* **Input**:
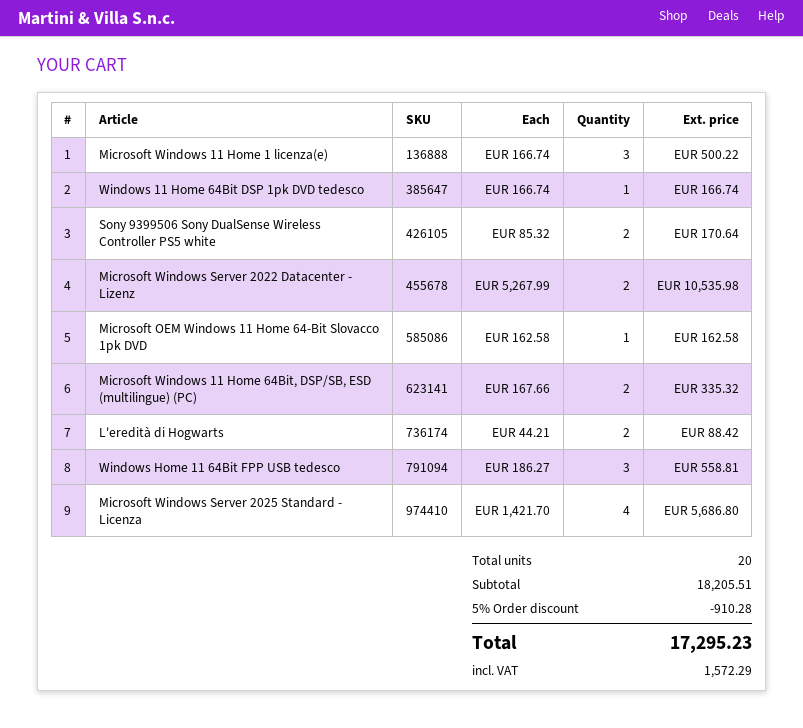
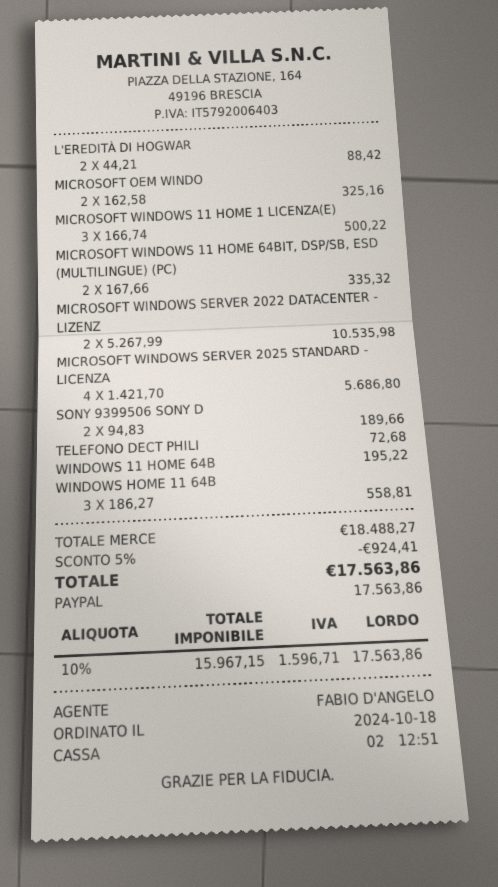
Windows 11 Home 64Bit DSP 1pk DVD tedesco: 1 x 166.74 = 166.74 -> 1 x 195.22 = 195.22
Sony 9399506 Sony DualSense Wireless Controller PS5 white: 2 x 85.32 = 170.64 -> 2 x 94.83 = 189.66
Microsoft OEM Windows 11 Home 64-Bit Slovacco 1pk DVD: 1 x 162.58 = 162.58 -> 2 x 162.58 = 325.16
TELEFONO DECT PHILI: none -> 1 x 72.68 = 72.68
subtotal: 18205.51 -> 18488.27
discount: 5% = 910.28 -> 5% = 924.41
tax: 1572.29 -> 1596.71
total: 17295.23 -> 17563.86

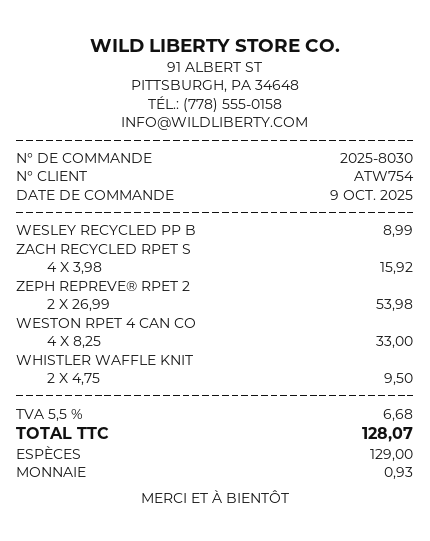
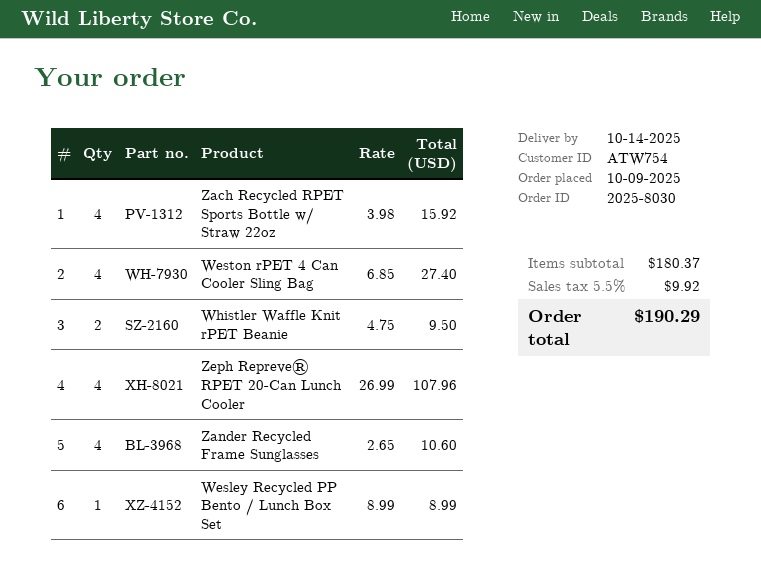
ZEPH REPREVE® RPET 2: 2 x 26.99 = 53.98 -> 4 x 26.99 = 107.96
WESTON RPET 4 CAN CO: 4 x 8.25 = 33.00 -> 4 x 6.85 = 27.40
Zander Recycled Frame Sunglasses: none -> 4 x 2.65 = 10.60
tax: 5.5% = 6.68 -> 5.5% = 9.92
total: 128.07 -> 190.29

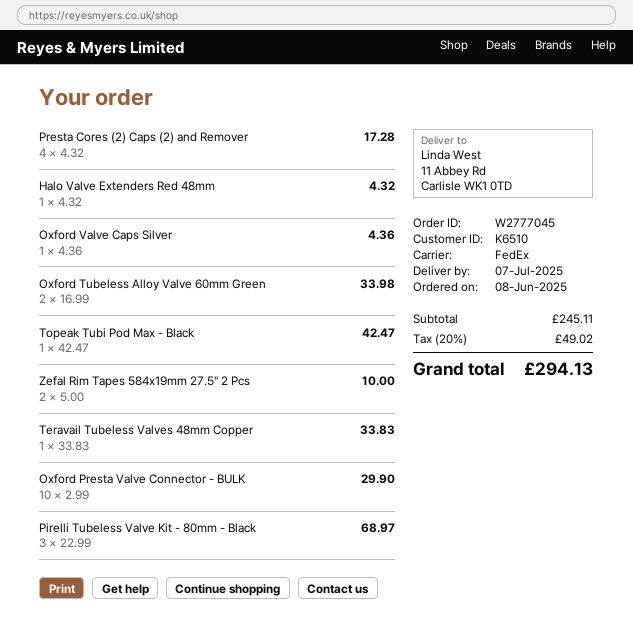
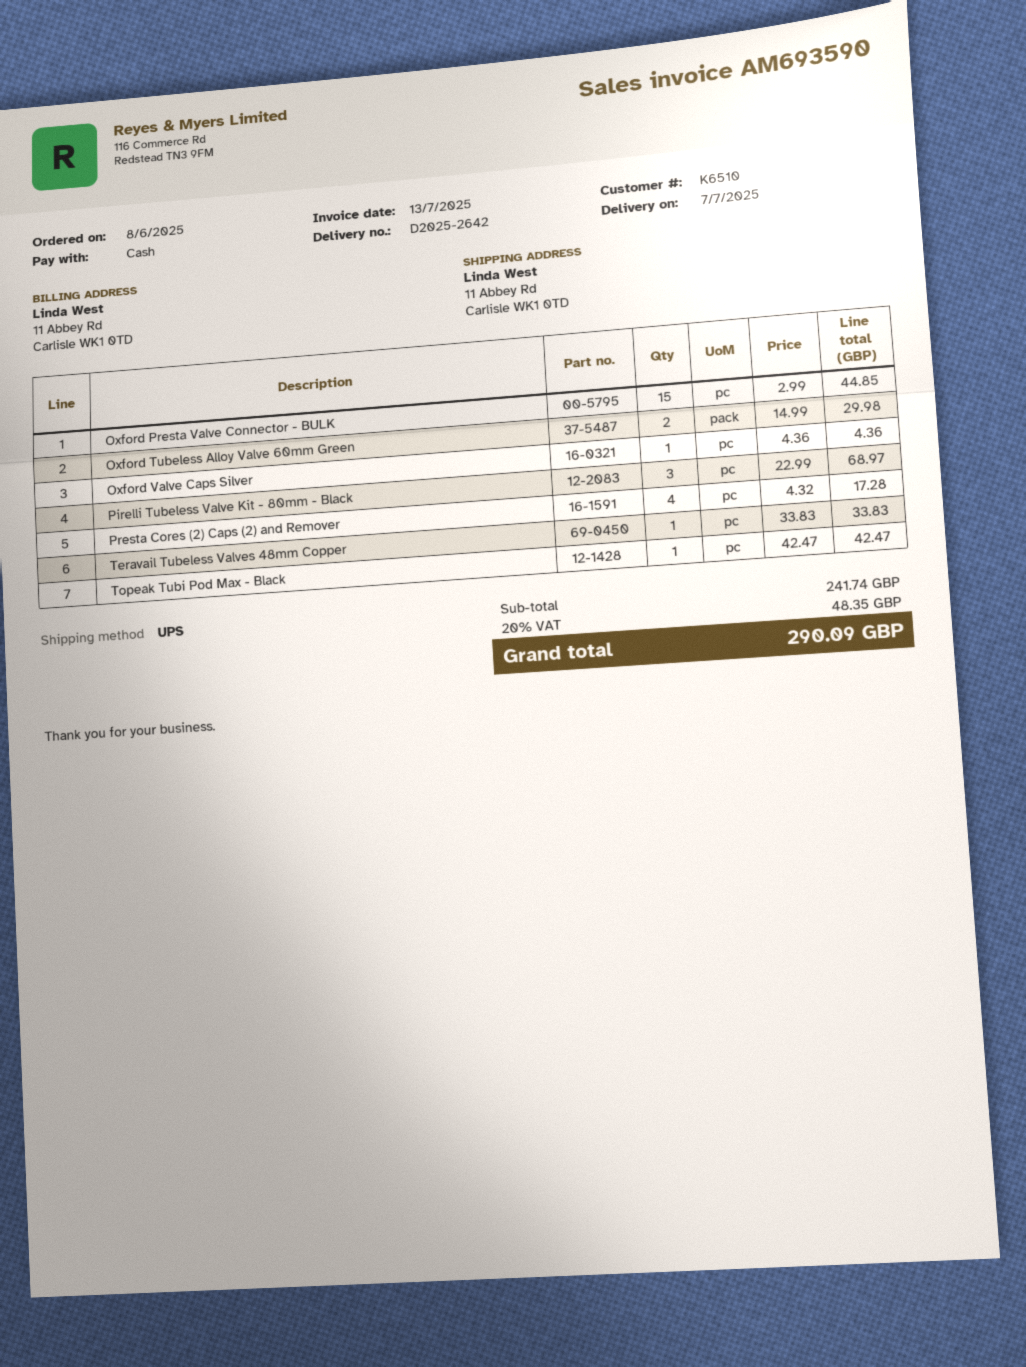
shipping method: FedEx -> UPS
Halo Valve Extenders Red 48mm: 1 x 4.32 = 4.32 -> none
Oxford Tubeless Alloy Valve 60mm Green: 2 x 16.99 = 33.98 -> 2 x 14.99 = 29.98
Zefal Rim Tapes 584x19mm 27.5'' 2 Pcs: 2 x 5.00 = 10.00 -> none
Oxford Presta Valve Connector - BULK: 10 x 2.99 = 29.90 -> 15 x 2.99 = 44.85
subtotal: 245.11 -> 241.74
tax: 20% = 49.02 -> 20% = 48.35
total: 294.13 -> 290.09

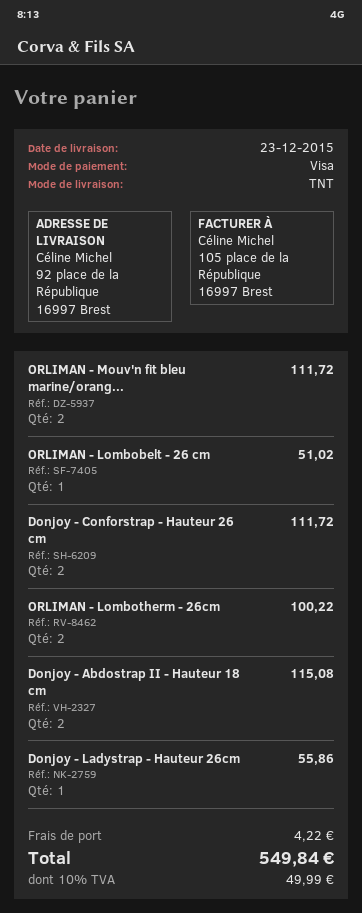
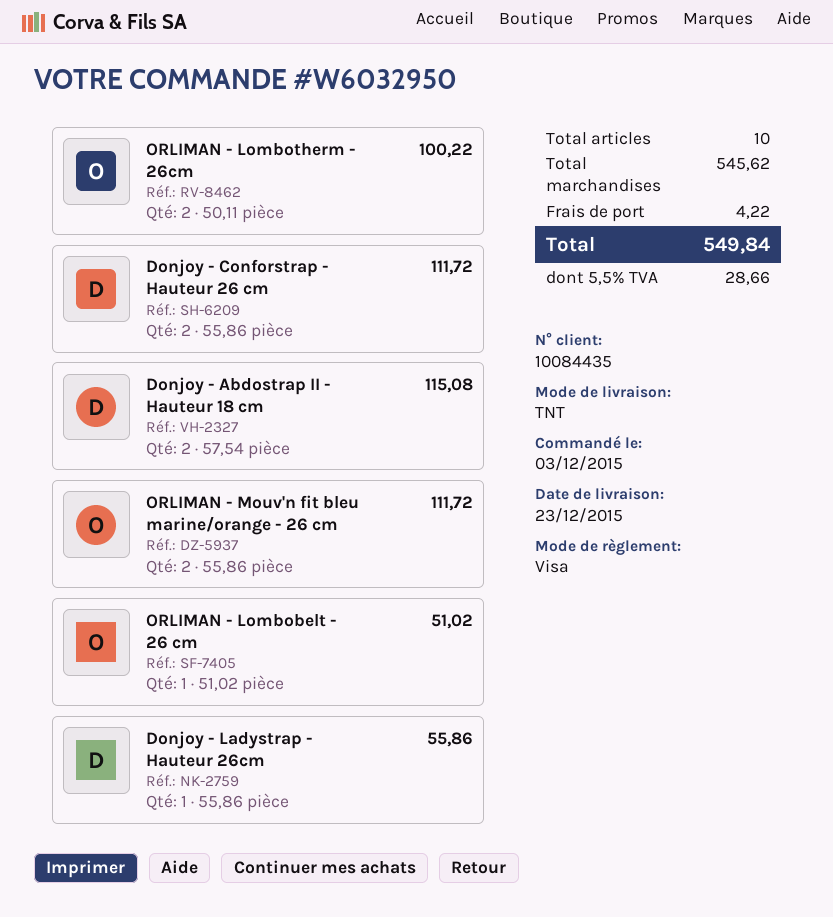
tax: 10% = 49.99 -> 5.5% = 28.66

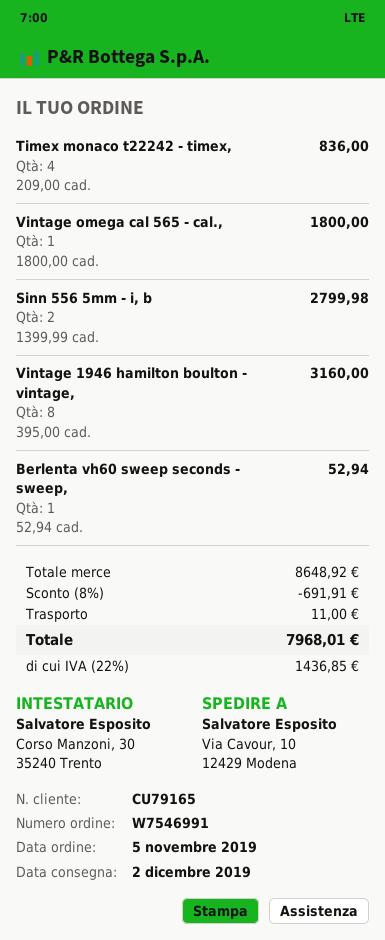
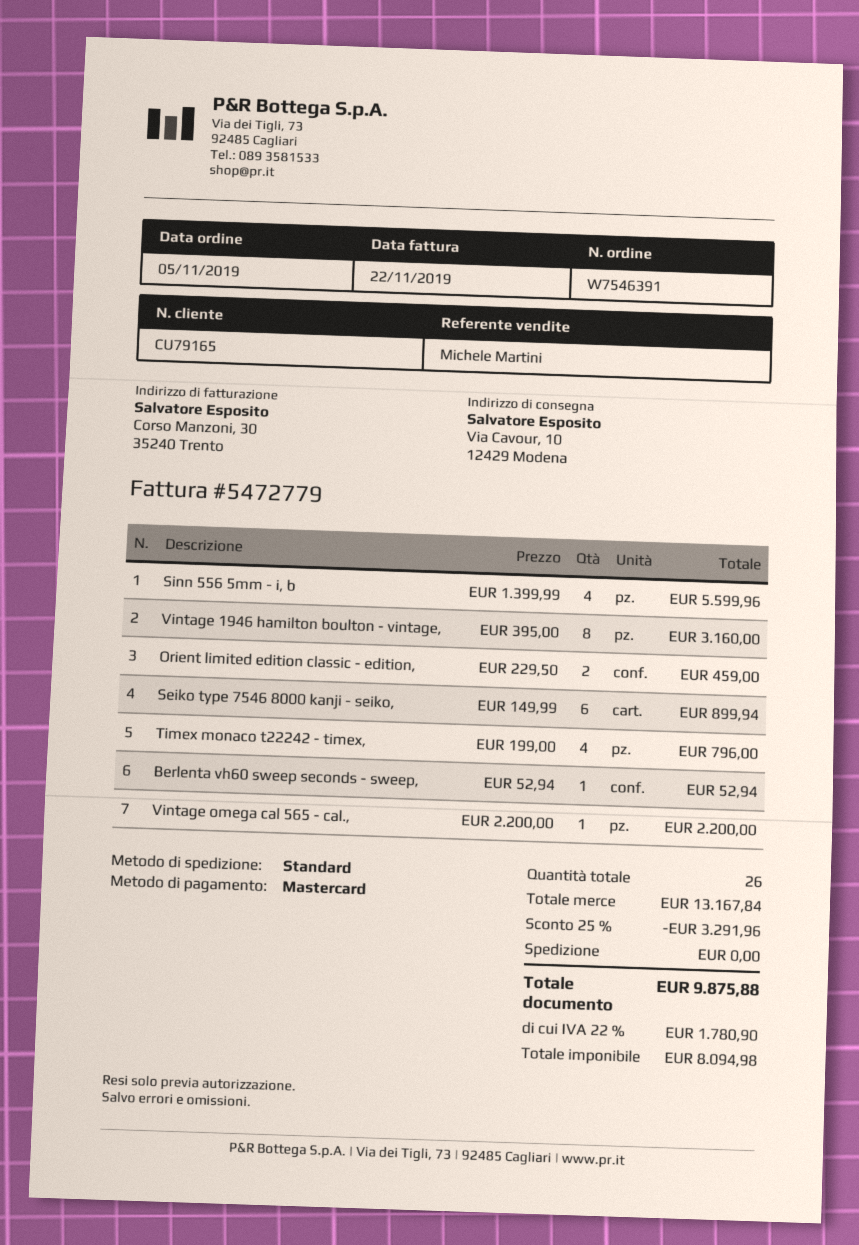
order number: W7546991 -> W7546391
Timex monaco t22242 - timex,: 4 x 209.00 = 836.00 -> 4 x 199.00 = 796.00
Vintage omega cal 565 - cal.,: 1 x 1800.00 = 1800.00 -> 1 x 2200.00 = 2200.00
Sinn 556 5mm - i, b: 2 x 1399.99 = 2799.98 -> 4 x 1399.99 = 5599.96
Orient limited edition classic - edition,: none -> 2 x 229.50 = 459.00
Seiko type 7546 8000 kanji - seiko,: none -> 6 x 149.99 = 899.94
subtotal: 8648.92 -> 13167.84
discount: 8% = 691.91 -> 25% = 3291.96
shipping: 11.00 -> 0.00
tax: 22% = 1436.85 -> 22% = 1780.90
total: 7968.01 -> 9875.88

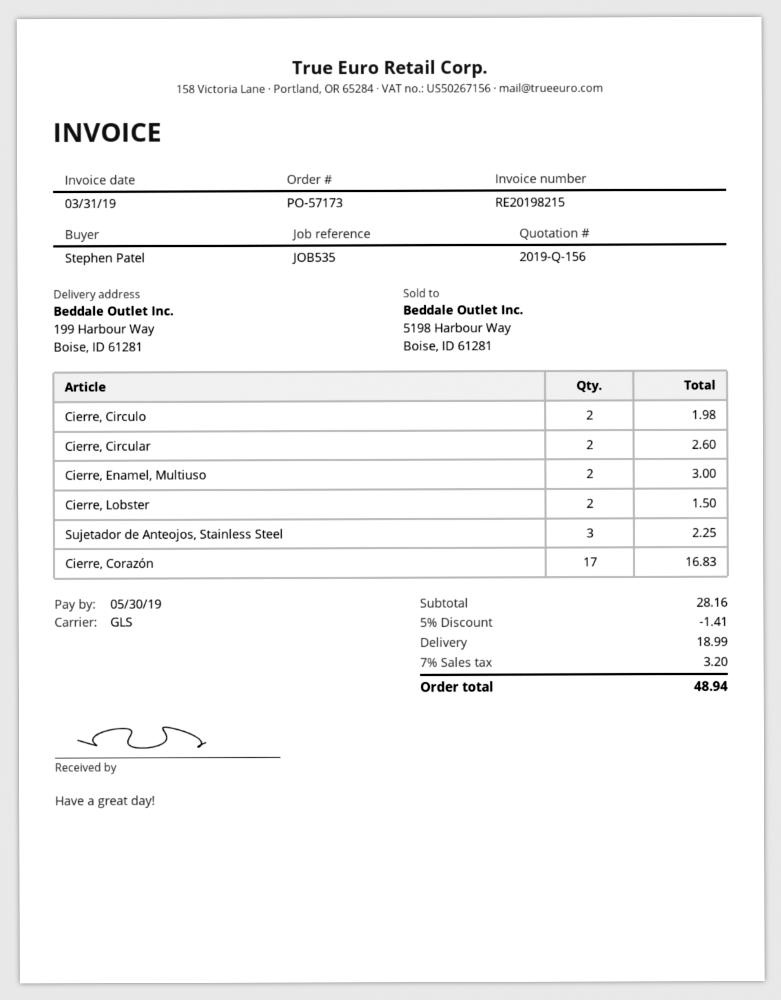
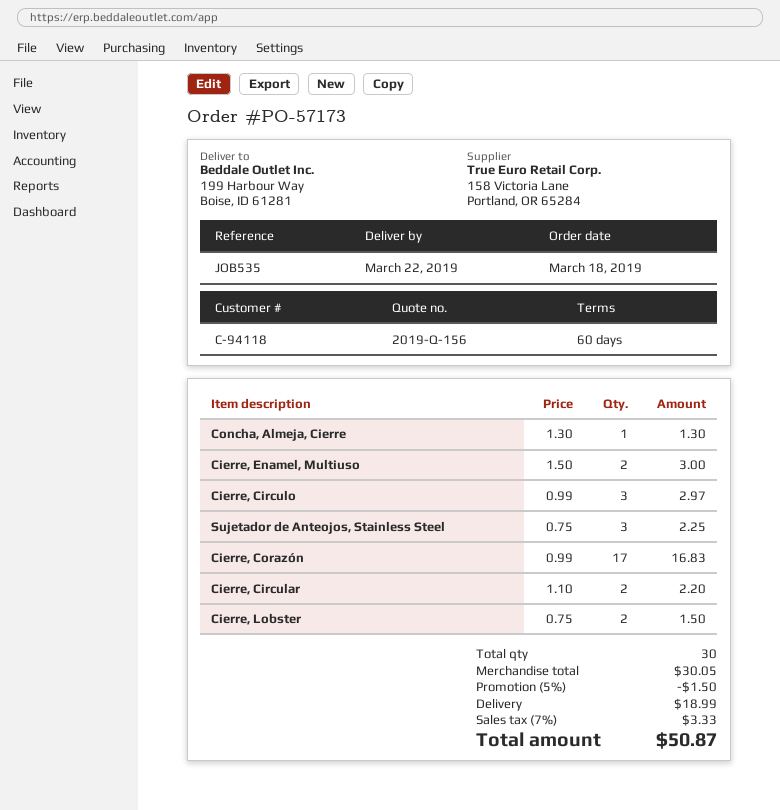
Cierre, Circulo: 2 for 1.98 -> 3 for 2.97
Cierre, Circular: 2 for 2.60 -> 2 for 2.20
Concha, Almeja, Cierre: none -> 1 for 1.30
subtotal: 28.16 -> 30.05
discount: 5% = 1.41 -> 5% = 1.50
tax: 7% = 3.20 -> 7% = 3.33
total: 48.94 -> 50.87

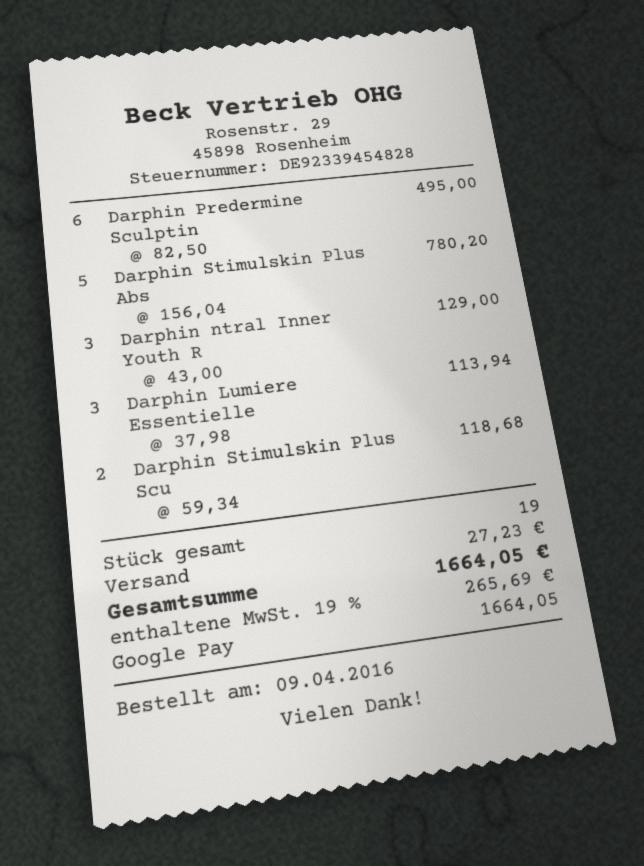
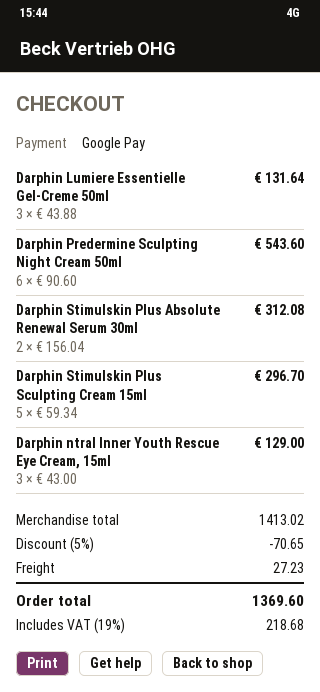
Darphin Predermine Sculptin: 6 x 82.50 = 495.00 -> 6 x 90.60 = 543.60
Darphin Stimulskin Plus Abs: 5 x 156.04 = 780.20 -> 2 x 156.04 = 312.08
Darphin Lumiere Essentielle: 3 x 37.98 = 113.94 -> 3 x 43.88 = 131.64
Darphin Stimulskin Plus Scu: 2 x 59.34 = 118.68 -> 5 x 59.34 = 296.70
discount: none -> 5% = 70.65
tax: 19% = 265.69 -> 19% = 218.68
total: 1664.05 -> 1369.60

* **Work task**:
All that is needed is an exact copy of the lines from the top of the entries through the line containing "WESTON RPET 4", pictures left out.

* **Reply to the task**:
Windows 11 Home 64Bit DSP 1pk DVD tedesco: 1 x 166.74 = 166.74 -> 1 x 195.22 = 195.22
Sony 9399506 Sony DualSense Wireless Controller PS5 white: 2 x 85.32 = 170.64 -> 2 x 94.83 = 189.66
Microsoft OEM Windows 11 Home 64-Bit Slovacco 1pk DVD: 1 x 162.58 = 162.58 -> 2 x 162.58 = 325.16
TELEFONO DECT PHILI: none -> 1 x 72.68 = 72.68
subtotal: 18205.51 -> 18488.27
discount: 5% = 910.28 -> 5% = 924.41
tax: 1572.29 -> 1596.71
total: 17295.23 -> 17563.86

ZEPH REPREVE® RPET 2: 2 x 26.99 = 53.98 -> 4 x 26.99 = 107.96
WESTON RPET 4 CAN CO: 4 x 8.25 = 33.00 -> 4 x 6.85 = 27.40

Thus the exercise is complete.